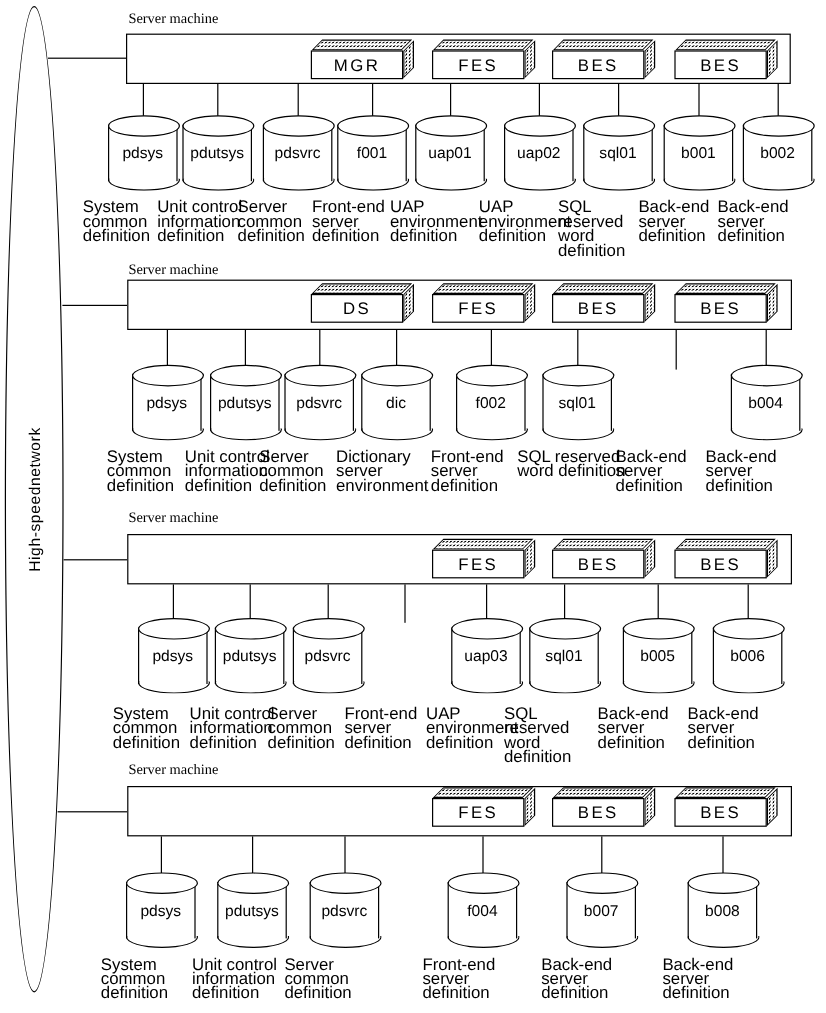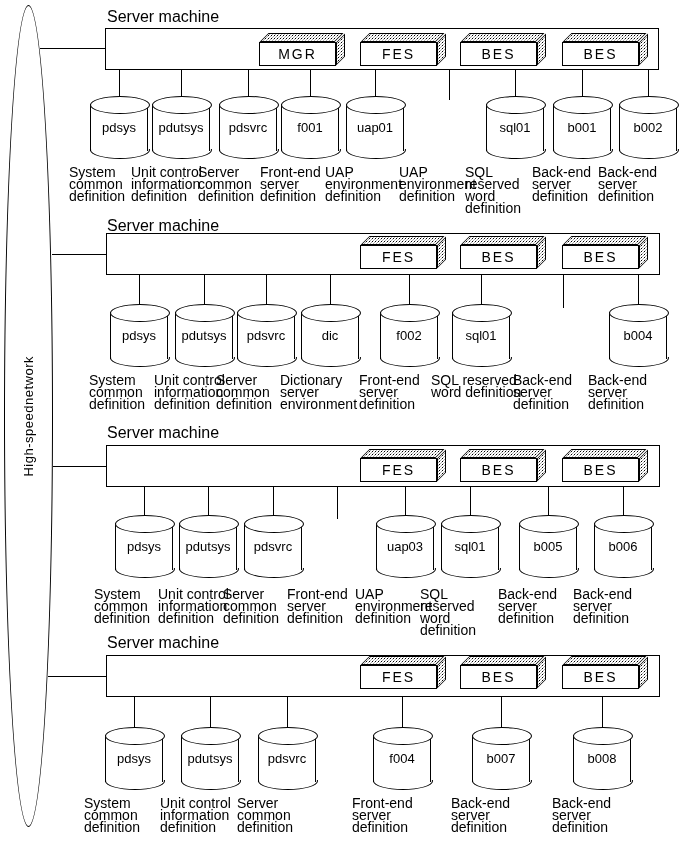--- a/index.html
+++ b/index.html
@@ -12,21 +12,21 @@
        border:1px solid #000; border-radius:50%;
        display:flex; align-items:center; justify-content:center; }
   .E span { writing-mode:vertical-rl; transform:rotate(180deg);
             font-size:13px; white-space:nowrap; letter-spacing:.5px; }
 
   
   .H { position:absolute; height:1px; background:#000; }
   .V { position:absolute; width:1px; background:#000; }
 
   
-  .T { position:absolute; font-size:16px; }
+  .T { position:absolute; font-size:12px;font-family:Liberation Serif, serif; }
 
   
   .R { position:absolute; width:554px; height:42px; border:1px solid #000; background:#fff; }
 
   
   .B  { position:absolute; width:108px; height:33px; }
   .bt { position:absolute; display:block; left:5px; top:0; width:75px; height:9px;
         border:1px solid #000; transform:skewX(-45deg);
         background-color:#fff;
         background-image:radial-gradient(#000 0.7px, transparent 0.9px);
@@ -111,20 +111,23 @@
     </div>
   <div class="C" style="left:219px;top:104px">
       <span class="cn">pdsvrc</span>
     </div>
   <div class="C" style="left:281px;top:104px">
       <span class="cn">f001</span>
     </div>
   <div class="C" style="left:346px;top:104px">
       <span class="cn">uap01</span>
     </div>
+  <div class="C" style="left:420px;top:104px">
+      <span class="cn">uap02</span>
+    </div>
   <div class="C" style="left:486px;top:104px">
       <span class="cn">sql01</span>
     </div>
   <div class="C" style="left:553px;top:104px">
       <span class="cn">b001</span>
     </div>
   <div class="C" style="left:619px;top:104px">
       <span class="cn">b002</span>
     </div>
 
@@ -153,20 +156,25 @@
   <div class="L" style="left:532px;top:166px">Back-end
 server
 definition</div>
   <div class="L" style="left:598px;top:166px">Back-end
 server
 definition</div>
 
   <div class="T" style="left:107px;top:217px">Server machine</div>
   <div class="R" style="left:106px;top:233px"></div>
 
+  <div class="B" style="left:259px;top:236px">
+    <i class="bt"></i>
+    <i class="bs"></i>
+    <b class="bf">DS</b>
+  </div>
   <div class="B" style="left:360px;top:236px">
     <i class="bt"></i>
     <i class="bs"></i>
     <b class="bf">FES</b>
   </div>
   <div class="B" style="left:460px;top:236px">
     <i class="bt"></i>
     <i class="bs"></i>
     <b class="bf">BES</b>
   </div>

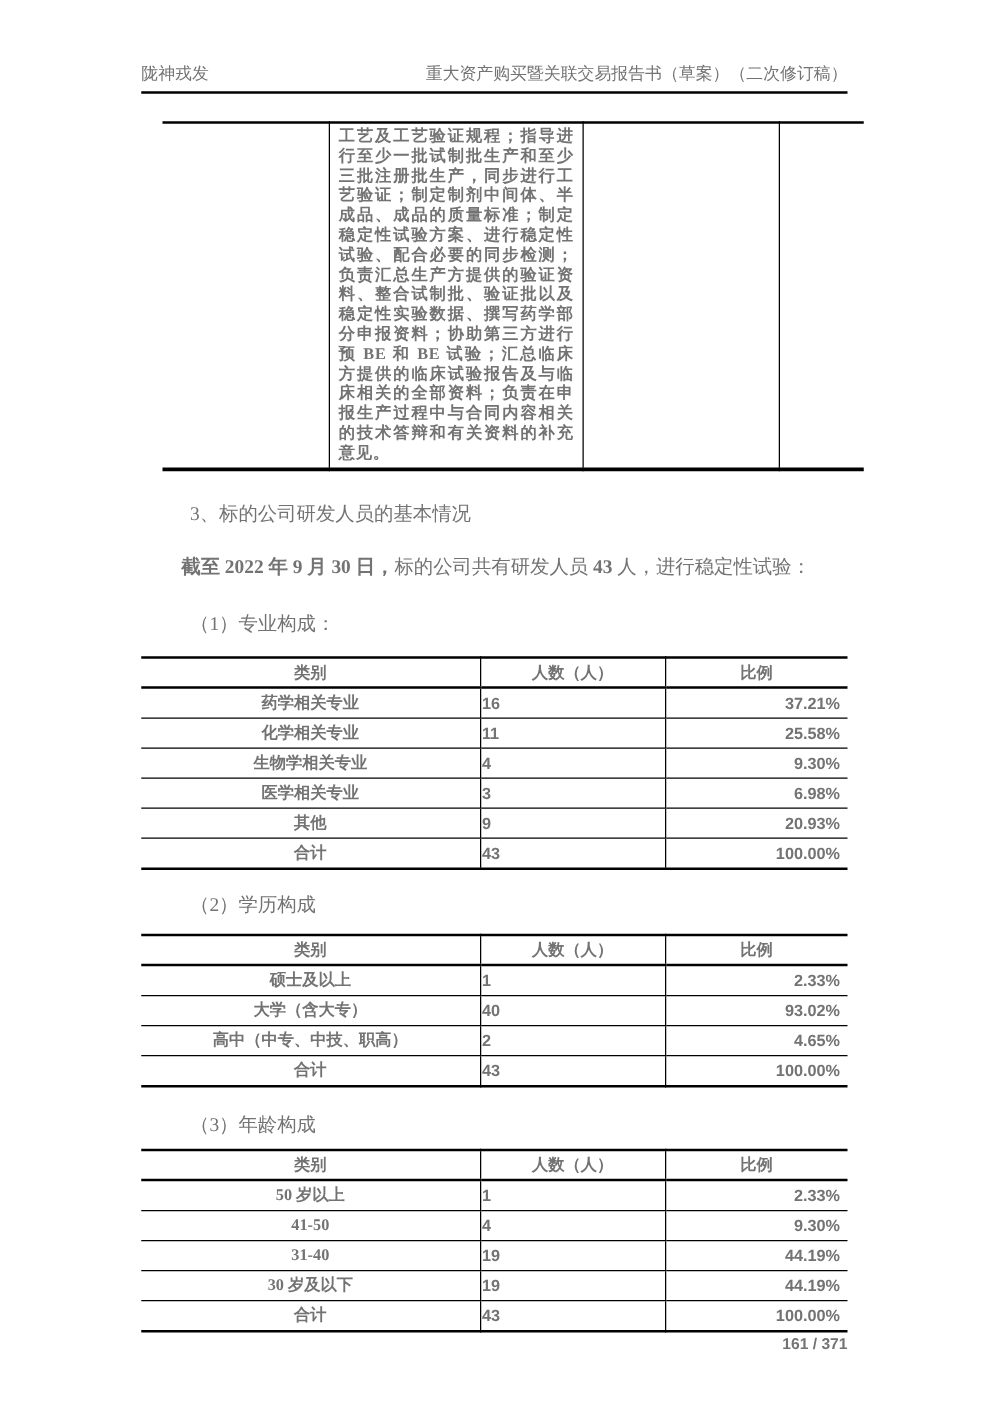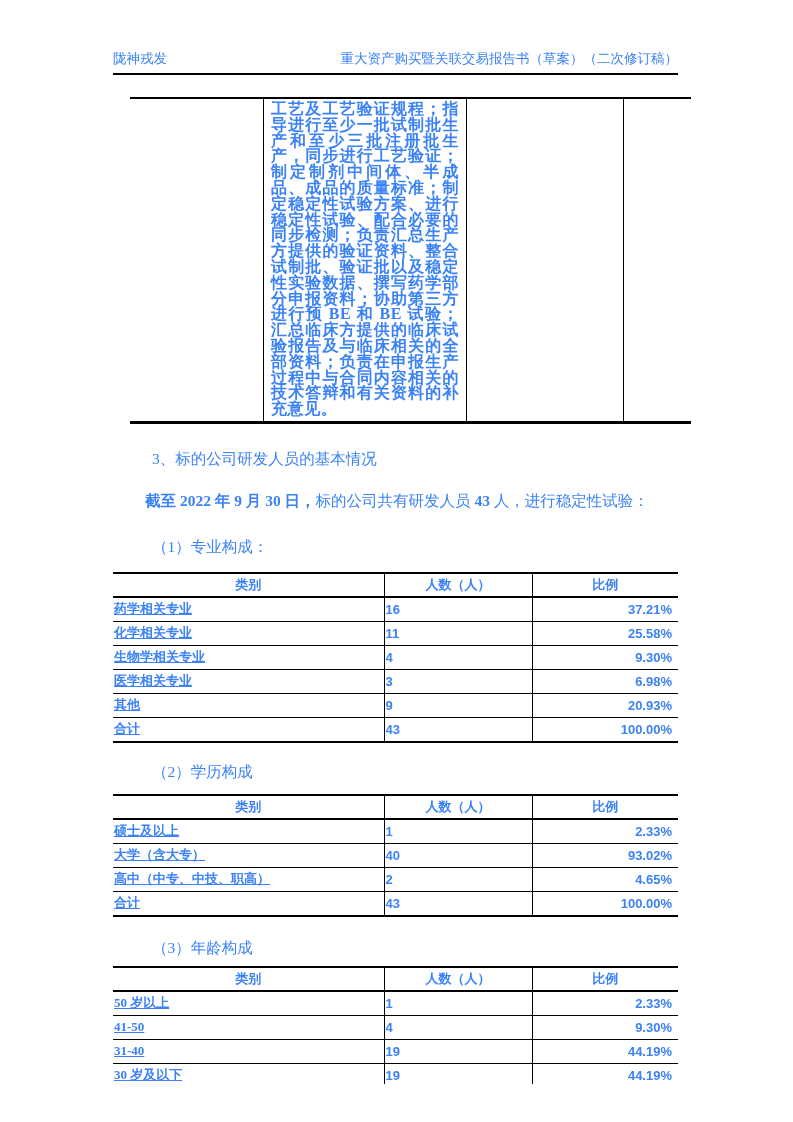--- a/index.html
+++ b/index.html
@@ -1,21 +1,21 @@
 <!DOCTYPE html>
 <html><head>
 <meta charset="utf-8">
 <style>
   html,body{margin:0;padding:0;background:#ffffff;}
   .page{
     position:relative;
     width:793px;height:1084px;
     background:#ffffff;
     font-family:"Liberation Serif","DejaVu Serif",serif;
-    color:#3b82f6;
+    color:#737373;
     overflow:hidden;
     box-sizing:border-box;
     padding-top:50px;
   }
   
   .doc-header{
     margin:0 115px 0 113px;
     display:flex;justify-content:space-between;align-items:flex-end;
     font-size:13.5px;line-height:18px;
     padding-bottom:5px;
@@ -31,21 +31,21 @@
   }
   .cont-table td{vertical-align:top;height:250px;}
   .cont-table td+td{border-left:1.4px solid #000;}
   .cont-table .c1{width:131px;}
   .cont-table .c2{width:188px;}
   .cont-table .c3{width:154px;}
   .cont-table .c4{width:65px;}
   .cont-table .text-cell{
     padding:2px 7px 4px 7px;
     font-weight:700;
-    font-size:16px;
+    font-size:13px;
     line-height:15.8px;
     letter-spacing:0.6px;
     text-align:justify;
     text-justify:inter-ideograph;
   }
   .content{margin-left:113px;width:565px;}
   .sec-heading{
     margin:24px 0 0 39px;
     font-size:15.5px;line-height:21px;
   }
@@ -78,21 +78,21 @@
   .data-table col.col-c{width:146px;}
   .data-table th{
     height:20px;
     text-align:center;
     font-weight:700;
     border-bottom:2px solid #000;
   }
   .data-table th+th, .data-table td+td{border-left:1.4px solid #000;}
   .data-table tbody tr+tr td{border-top:1.4px solid #000;}
   .data-table td{height:21px;}
-  .data-table td:nth-child(1){text-align:left;text-decoration:underline;}
+  .data-table td:nth-child(1){text-align:center;}
   .data-table td:nth-child(2){
     text-align:left;padding-right:11px;
     font-family:"Liberation Sans","DejaVu Sans",sans-serif;font-size:13px;
   }
   .data-table td:nth-child(3){
     text-align:right;padding-right:6px;
     font-family:"Liberation Sans","DejaVu Sans",sans-serif;font-size:13px;
   }
   .page-number{
     margin-top:2px;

◆ ◆ ◆

§ **INSTRUCTIONS FOR THE TASK**
The records above should be written out exactly, and the images dropped.

§ **ANSWER TO THIS TASK**
--- a/index.html
+++ b/index.html
@@ -12,21 +12,21 @@
        border:1px solid #000; border-radius:50%;
        display:flex; align-items:center; justify-content:center; }
   .E span { writing-mode:vertical-rl; transform:rotate(180deg);
             font-size:13px; white-space:nowrap; letter-spacing:.5px; }
 
   
   .H { position:absolute; height:1px; background:#000; }
   .V { position:absolute; width:1px; background:#000; }
 
   
-  .T { position:absolute; font-size:16px; }
+  .T { position:absolute; font-size:12px;font-family:Liberation Serif, serif; }
 
   
   .R { position:absolute; width:554px; height:42px; border:1px solid #000; background:#fff; }
 
   
   .B  { position:absolute; width:108px; height:33px; }
   .bt { position:absolute; display:block; left:5px; top:0; width:75px; height:9px;
         border:1px solid #000; transform:skewX(-45deg);
         background-color:#fff;
         background-image:radial-gradient(#000 0.7px, transparent 0.9px);
@@ -111,20 +111,23 @@
     </div>
   <div class="C" style="left:219px;top:104px">
       <span class="cn">pdsvrc</span>
     </div>
   <div class="C" style="left:281px;top:104px">
       <span class="cn">f001</span>
     </div>
   <div class="C" style="left:346px;top:104px">
       <span class="cn">uap01</span>
     </div>
+  <div class="C" style="left:420px;top:104px">
+      <span class="cn">uap02</span>
+    </div>
   <div class="C" style="left:486px;top:104px">
       <span class="cn">sql01</span>
     </div>
   <div class="C" style="left:553px;top:104px">
       <span class="cn">b001</span>
     </div>
   <div class="C" style="left:619px;top:104px">
       <span class="cn">b002</span>
     </div>
 
@@ -153,20 +156,25 @@
   <div class="L" style="left:532px;top:166px">Back-end
 server
 definition</div>
   <div class="L" style="left:598px;top:166px">Back-end
 server
 definition</div>
 
   <div class="T" style="left:107px;top:217px">Server machine</div>
   <div class="R" style="left:106px;top:233px"></div>
 
+  <div class="B" style="left:259px;top:236px">
+    <i class="bt"></i>
+    <i class="bs"></i>
+    <b class="bf">DS</b>
+  </div>
   <div class="B" style="left:360px;top:236px">
     <i class="bt"></i>
     <i class="bs"></i>
     <b class="bf">FES</b>
   </div>
   <div class="B" style="left:460px;top:236px">
     <i class="bt"></i>
     <i class="bs"></i>
     <b class="bf">BES</b>
   </div>

--- a/index.html
+++ b/index.html
@@ -1,21 +1,21 @@
 <!DOCTYPE html>
 <html><head>
 <meta charset="utf-8">
 <style>
   html,body{margin:0;padding:0;background:#ffffff;}
   .page{
     position:relative;
     width:793px;height:1084px;
     background:#ffffff;
     font-family:"Liberation Serif","DejaVu Serif",serif;
-    color:#3b82f6;
+    color:#737373;
     overflow:hidden;
     box-sizing:border-box;
     padding-top:50px;
   }
   
   .doc-header{
     margin:0 115px 0 113px;
     display:flex;justify-content:space-between;align-items:flex-end;
     font-size:13.5px;line-height:18px;
     padding-bottom:5px;
@@ -31,21 +31,21 @@
   }
   .cont-table td{vertical-align:top;height:250px;}
   .cont-table td+td{border-left:1.4px solid #000;}
   .cont-table .c1{width:131px;}
   .cont-table .c2{width:188px;}
   .cont-table .c3{width:154px;}
   .cont-table .c4{width:65px;}
   .cont-table .text-cell{
     padding:2px 7px 4px 7px;
     font-weight:700;
-    font-size:16px;
+    font-size:13px;
     line-height:15.8px;
     letter-spacing:0.6px;
     text-align:justify;
     text-justify:inter-ideograph;
   }
   .content{margin-left:113px;width:565px;}
   .sec-heading{
     margin:24px 0 0 39px;
     font-size:15.5px;line-height:21px;
   }
@@ -78,21 +78,21 @@
   .data-table col.col-c{width:146px;}
   .data-table th{
     height:20px;
     text-align:center;
     font-weight:700;
     border-bottom:2px solid #000;
   }
   .data-table th+th, .data-table td+td{border-left:1.4px solid #000;}
   .data-table tbody tr+tr td{border-top:1.4px solid #000;}
   .data-table td{height:21px;}
-  .data-table td:nth-child(1){text-align:left;text-decoration:underline;}
+  .data-table td:nth-child(1){text-align:center;}
   .data-table td:nth-child(2){
     text-align:left;padding-right:11px;
     font-family:"Liberation Sans","DejaVu Sans",sans-serif;font-size:13px;
   }
   .data-table td:nth-child(3){
     text-align:right;padding-right:6px;
     font-family:"Liberation Sans","DejaVu Sans",sans-serif;font-size:13px;
   }
   .page-number{
     margin-top:2px;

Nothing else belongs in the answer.